## [Exercise directions]
After finding "[321,1273,557,1287] url(img/Mario-Question-Mark-Block.png) ->" in the data, write out its line and all following lines without change, up to and including the last one. Leave out pictures.

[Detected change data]
___
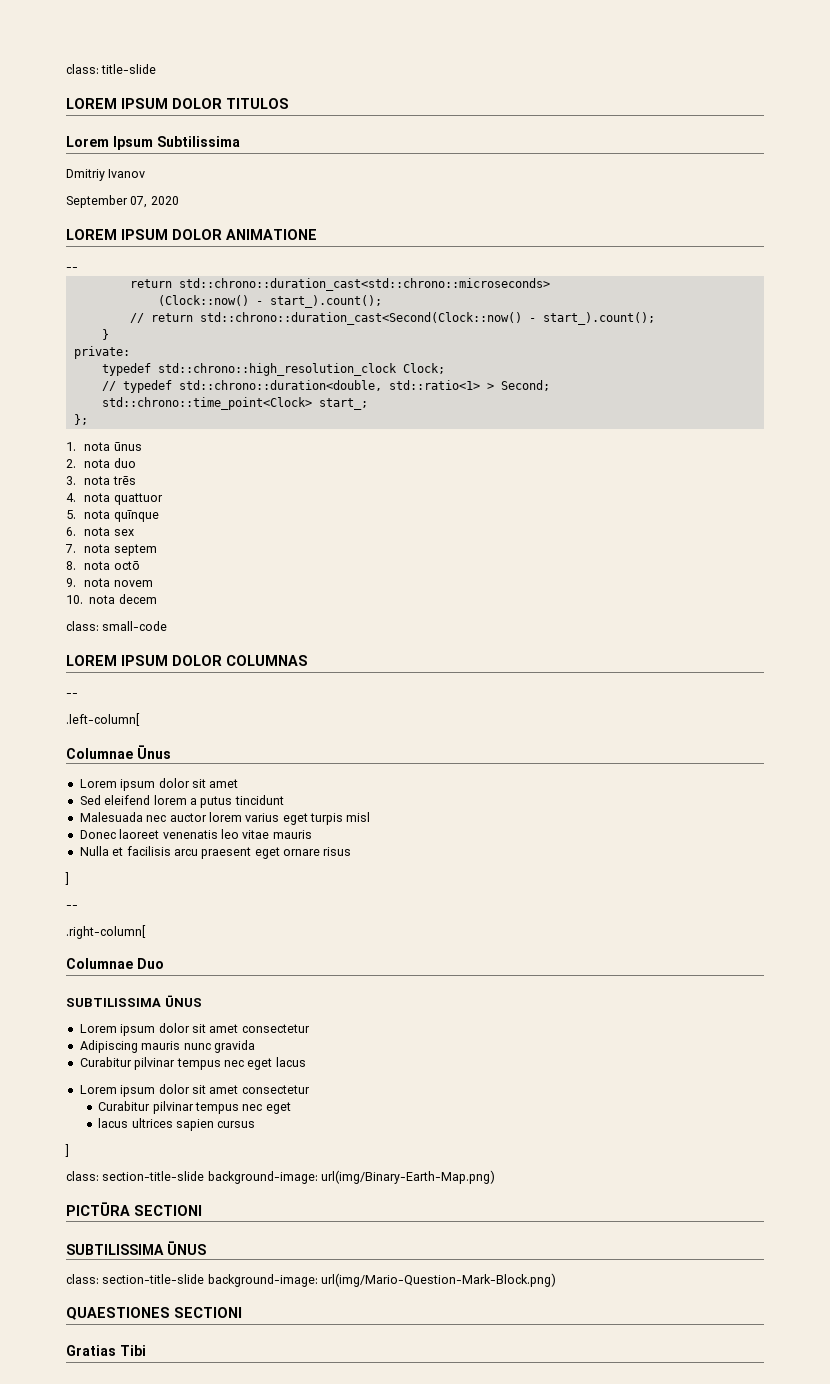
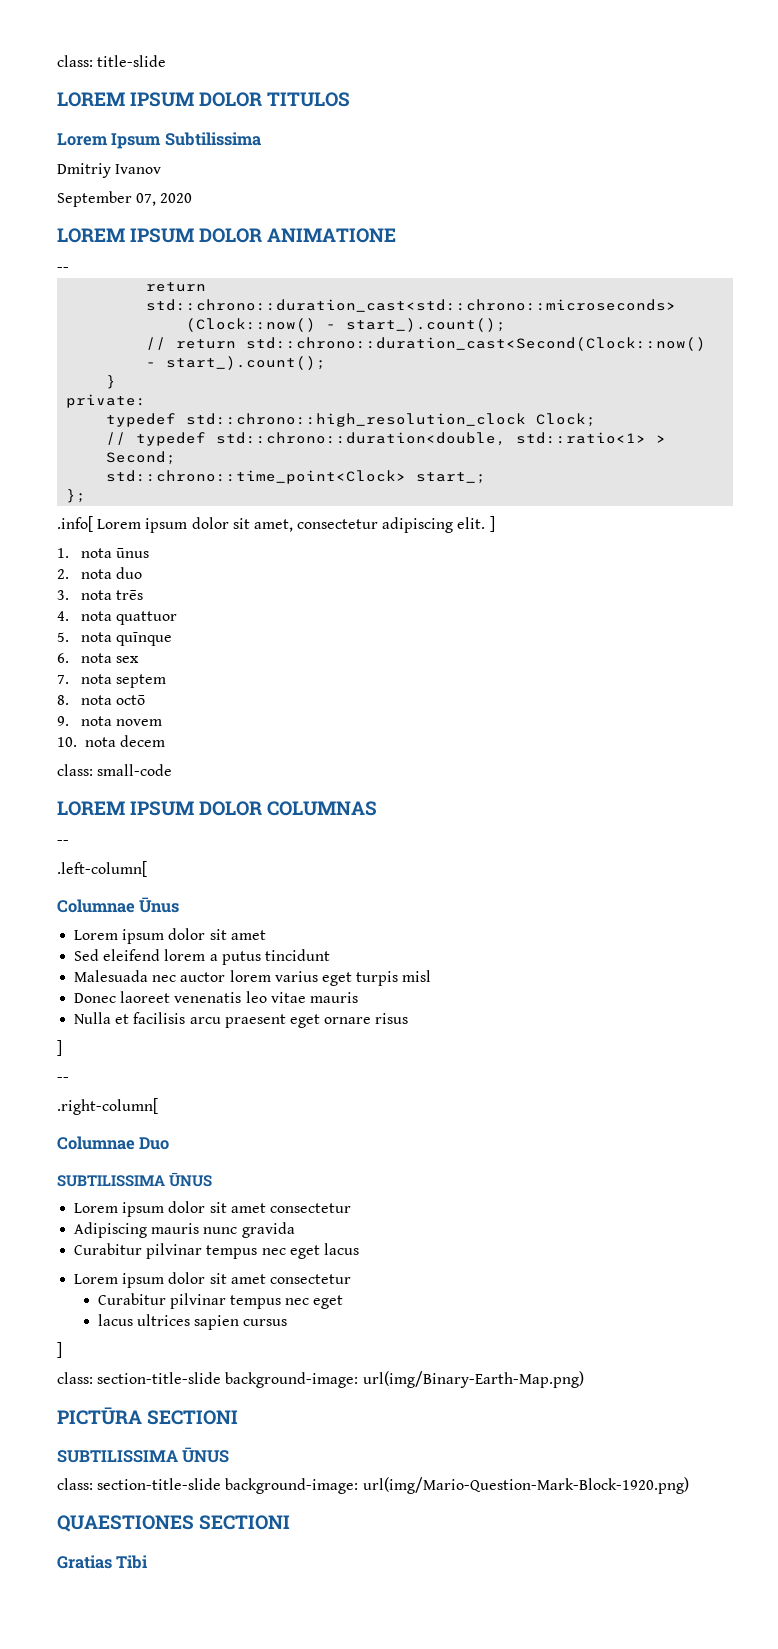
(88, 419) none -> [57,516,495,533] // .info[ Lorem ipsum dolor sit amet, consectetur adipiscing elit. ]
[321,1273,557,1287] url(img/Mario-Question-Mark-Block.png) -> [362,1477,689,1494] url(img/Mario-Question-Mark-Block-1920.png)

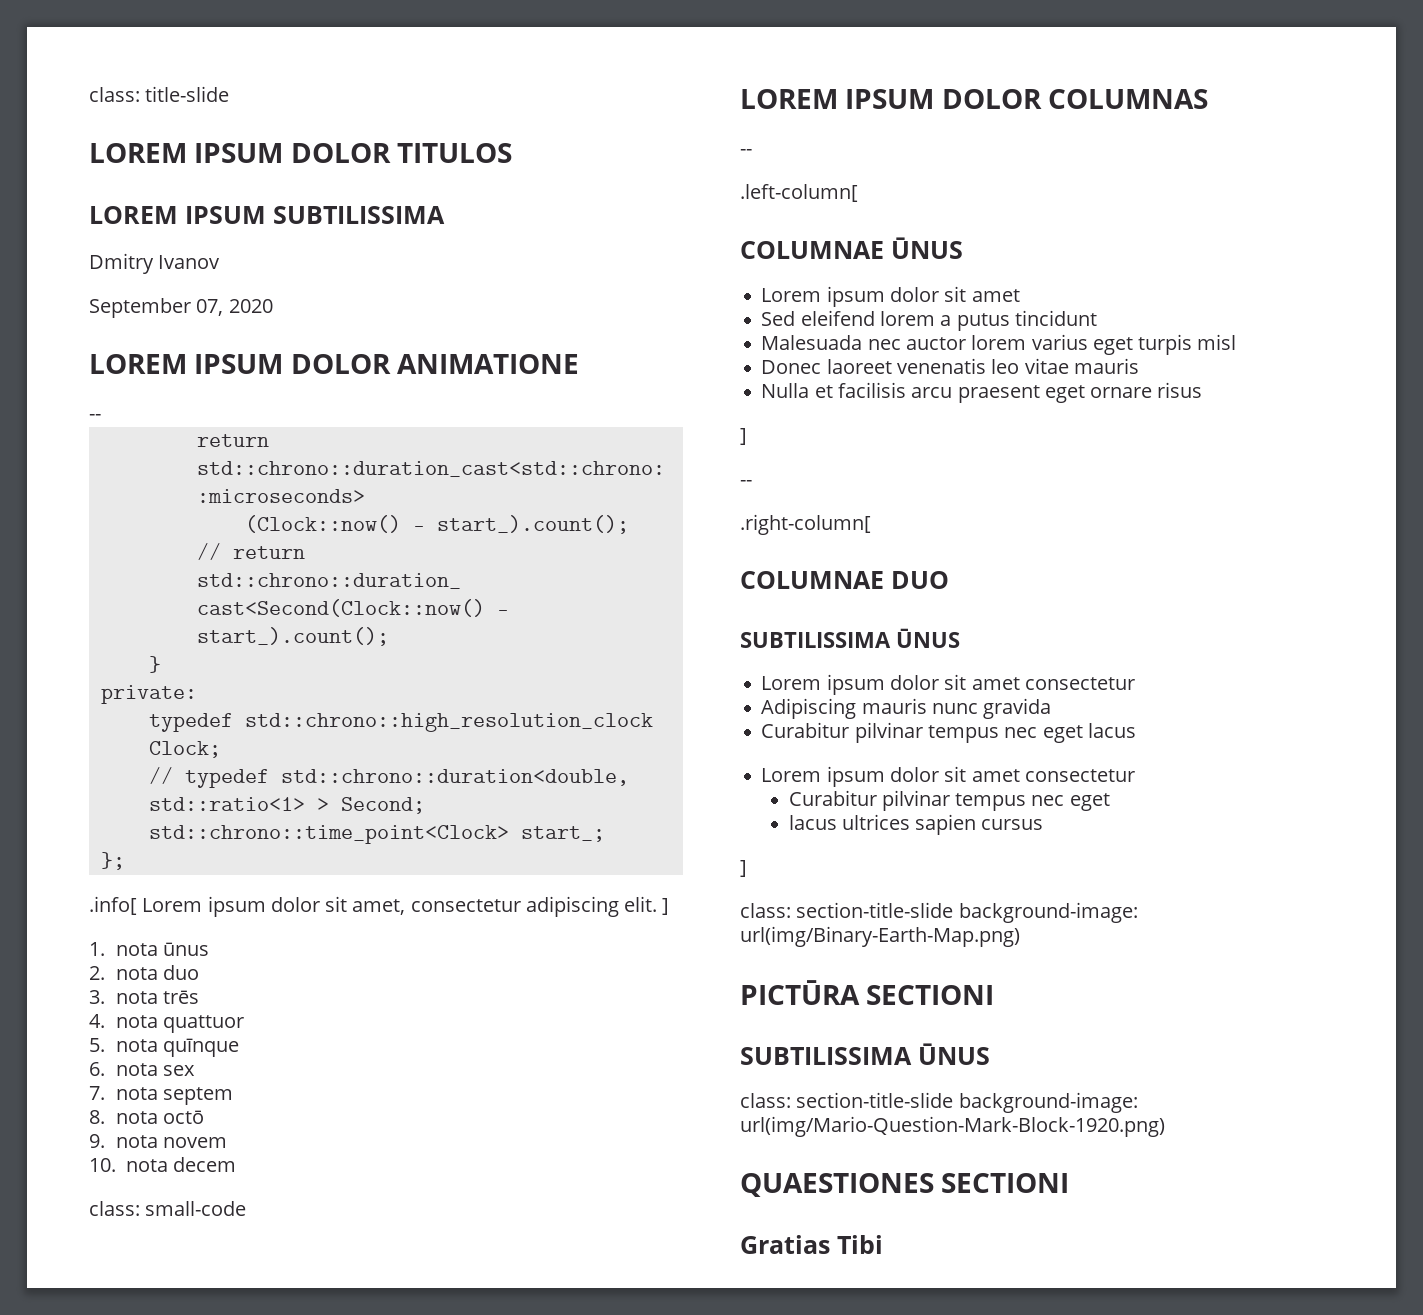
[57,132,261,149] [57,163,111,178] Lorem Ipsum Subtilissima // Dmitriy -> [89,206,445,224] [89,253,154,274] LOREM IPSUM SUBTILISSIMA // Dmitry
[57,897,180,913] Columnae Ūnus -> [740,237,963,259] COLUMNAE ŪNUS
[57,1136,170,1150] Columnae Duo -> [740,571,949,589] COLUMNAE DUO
___
## [Completed exercise]
[321,1273,557,1287] url(img/Mario-Question-Mark-Block.png) -> [362,1477,689,1494] url(img/Mario-Question-Mark-Block-1920.png)

[57,132,261,149] [57,163,111,178] Lorem Ipsum Subtilissima // Dmitriy -> [89,206,445,224] [89,253,154,274] LOREM IPSUM SUBTILISSIMA // Dmitry
[57,897,180,913] Columnae Ūnus -> [740,237,963,259] COLUMNAE ŪNUS
[57,1136,170,1150] Columnae Duo -> [740,571,949,589] COLUMNAE DUO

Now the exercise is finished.